UART: With UART, I have no idea where to start, I can't find anything on the internet that talks about rise/fall times. Do they even matter? Is it the same idea as with SPI?

• 50pF and 100Ohms makes a time constant of 5ns. Not a risetime of 5ns. The rise time would be something like 3 to 5 time constants depending on where you want to draw the line. Oct 30, 2021 at 5:57
• Yes I see that, so if I take factor 2.2 for a 90%-10% rise time, that gives a 45 Ohm output impedance. Is that correct? Or is that for the trace impedance + driver impedance in this specific spec? Oct 30, 2021 at 5:59
• Actual rise time is affected by all the impedances present, drive output impedance and line impedance. In reality, there's also transmission line effects (reflections and junk) and then things get messy. Oct 30, 2021 at 5:59
• Sure I understand that, the end goal here is to figure out when source termination will be needed, but I would want to get the rise time first. Based on what I just calculated, it appears 45 Ohms is source + trace impedance within this specific spec. Is that how you're reading the calculation? Oct 30, 2021 at 6:02
• Yes............ Oct 30, 2021 at 6:04

SPI can go up to 60 Mbps and matching the driver source impedance is necessary for the highest immunity to reflection noise at 5 ns/m for most plastic cables and PCB epoxy fiberglass.
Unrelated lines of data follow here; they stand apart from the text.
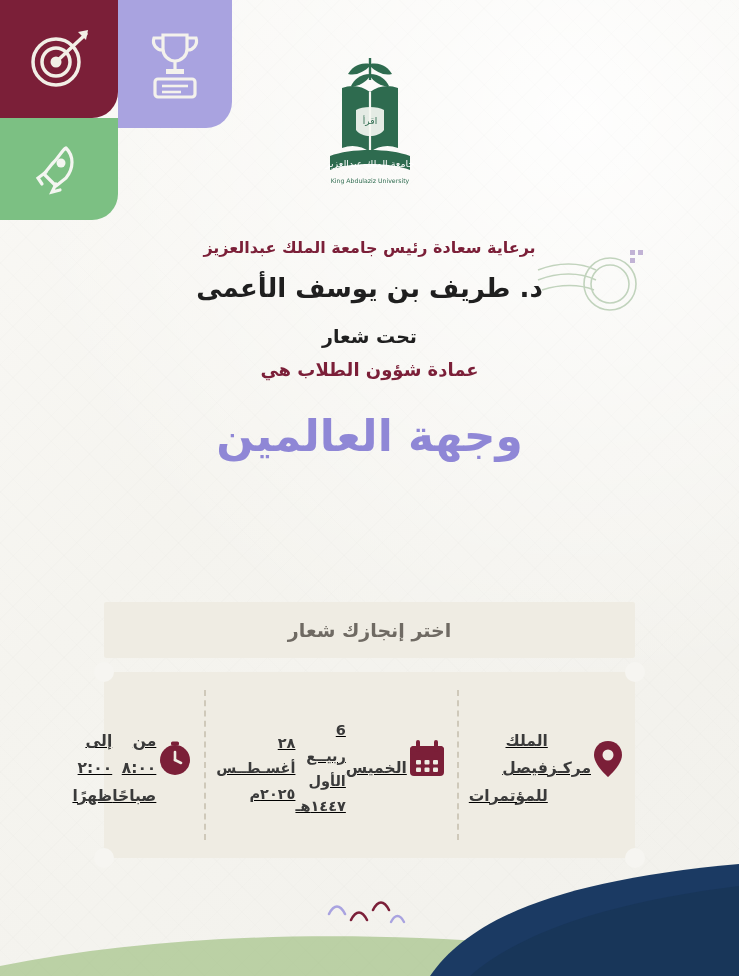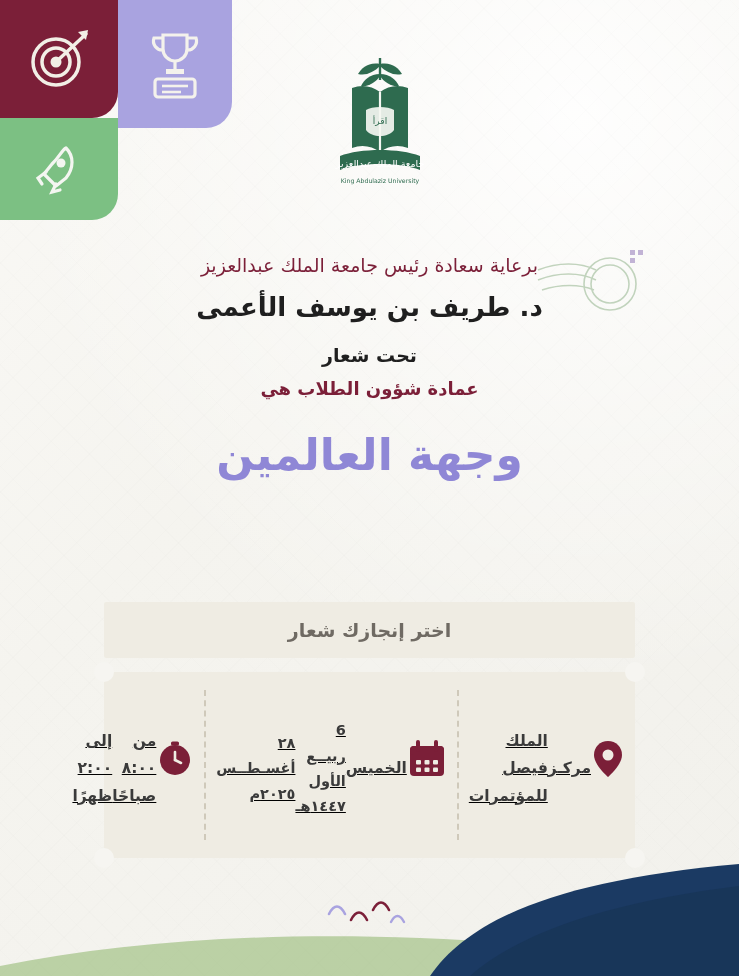--- a/index.html
+++ b/index.html
@@ -67,38 +67,38 @@
     border-bottom-right-radius: 26px;
   }
 
   
   .logo-wrap {
     position: absolute;
     top: 52px;
     left: 50%;
     transform: translateX(-50%);
     width: 160px;
+    text-align: center;
   }
 
   
   .content {
     position: absolute;
     top: 238px;
     left: 0;
     right: 0;
     text-align: center;
     padding: 0 52px;
   }
   .line-patron {
     color: #7b1f38;
-    font-size: 19px;
-    font-weight: normal;
+    font-size: 16px;
+    font-weight: bold;
     letter-spacing: 1.2px;
     margin-bottom: 16px;
-    margin-top: 16px;
   }
   .line-name {
     color: #1f1f1f;
     font-size: 26px;
     font-weight: bold;
     letter-spacing: 2px;
     margin-bottom: 22px;
   }
   .line-invite {
     color: #1f1f1f;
Even with a matched R source and stray capacitance of a few pF on the load with high impedance will result in perhaps 20 to 30% overshoot ringing for a half dozen cycles at cable resonance.
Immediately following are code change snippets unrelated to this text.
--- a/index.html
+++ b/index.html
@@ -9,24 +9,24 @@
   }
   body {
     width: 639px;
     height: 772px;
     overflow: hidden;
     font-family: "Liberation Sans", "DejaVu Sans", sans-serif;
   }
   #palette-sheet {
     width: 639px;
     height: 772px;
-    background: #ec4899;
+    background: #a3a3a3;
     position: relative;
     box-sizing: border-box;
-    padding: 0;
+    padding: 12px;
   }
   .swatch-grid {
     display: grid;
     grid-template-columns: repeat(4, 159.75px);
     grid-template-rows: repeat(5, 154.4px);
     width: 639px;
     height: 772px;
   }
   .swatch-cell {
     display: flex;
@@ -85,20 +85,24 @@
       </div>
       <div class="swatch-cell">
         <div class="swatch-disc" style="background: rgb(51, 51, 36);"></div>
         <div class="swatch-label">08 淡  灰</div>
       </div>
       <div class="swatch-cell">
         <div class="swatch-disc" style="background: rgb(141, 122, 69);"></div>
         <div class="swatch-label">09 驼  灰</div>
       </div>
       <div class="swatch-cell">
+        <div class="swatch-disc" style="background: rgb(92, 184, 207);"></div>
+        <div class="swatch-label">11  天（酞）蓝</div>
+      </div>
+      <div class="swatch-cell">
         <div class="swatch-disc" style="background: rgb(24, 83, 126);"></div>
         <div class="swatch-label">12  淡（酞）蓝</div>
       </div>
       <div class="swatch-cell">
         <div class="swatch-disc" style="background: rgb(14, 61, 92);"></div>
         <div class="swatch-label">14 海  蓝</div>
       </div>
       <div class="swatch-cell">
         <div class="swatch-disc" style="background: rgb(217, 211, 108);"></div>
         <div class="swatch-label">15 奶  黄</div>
Risetime is technically defined by 10 to 90% of the endpoints and the noise near the threshold voltage during the clock transition actually is all that matters. But random noise, and echo noise can add up.

Slew rate is the initial RC=T to the asymptotic 63% of target determined chiefly by Vol/Iol=Rol and same for (Vdd-Voh)/Ioh=Roh but the Nch and Pch are designed to match but may have 25 to 50% tolerances depending on CMOS type and supply voltage.

for 5V SPI I would assume from the past Ro=22 Ohms and add something close to 28 Ohms for 50 Ohm cable and 200 Ohms for 220 ohm cable. Although 3.6V logic is lower R than 5.5V logic you can compute from the end of your datasheet specs and 25% tolerance is often acceptable.

If the risetime is approaching faster than the delay time then echos will occur but not matter with spike overshoots but when the creep towards the middle of the data bit you want to be sure you have the signal integrity you need for the added ambient noise that may exists. So an improvement might not be necessary but it would be a pull up+down resistor to have the equivalent match to the cable R for clock and data.

Although in an environment of high common mode noise, ( like my coffee maker thermal regulator switch, a recent question on laptop noise on a UPS interfering with LEDs ( recent question on noise) where you expect error-free communication the wiser choice would be to convert to differential logic with LVDS. on a shielded cable.

Even more details.

Although it is true that TRANSMISSION LINE effects occur from DC to any frequency, they are not visible when the spectrum is greatly attenuated or slew rate is well below the cable delay time. f-3db = 0.35/Tsr (10~90%)

If you examine the datasheet Vol/Iol that is your driver impedance, If you use 220 twisted pair cable then you might be adding 200 ohms to match the cable to get a good signal, but if there is any parasitic capacitance at the end even 1pF is going to cause noise. Again the most critical zone is noise around the data middle where Re-sync of data and clock edge occurs, so it is wise for signal integrity reasons to use an active pullup to the average DC voltage of the data threshold or a pull up+down to match the cable impedance.

Here are two examples using a 3 GHZ DSO simulation of of 10 MHz on a 1 m cable with different impedances. The overlapping 3 traces include the input, output and the echo back at input.

The middle trace is terminated with a faint plot of a well-damped signal response at 50 Ohms. The same effect occurs with 220 Ohms.

The lower trace is unterminated. It looks worse with a 1pF load and effects increase with this parasitic pF load as even 1pF with 0 ESR appears as a short circuit to the edge wave with full spectrum.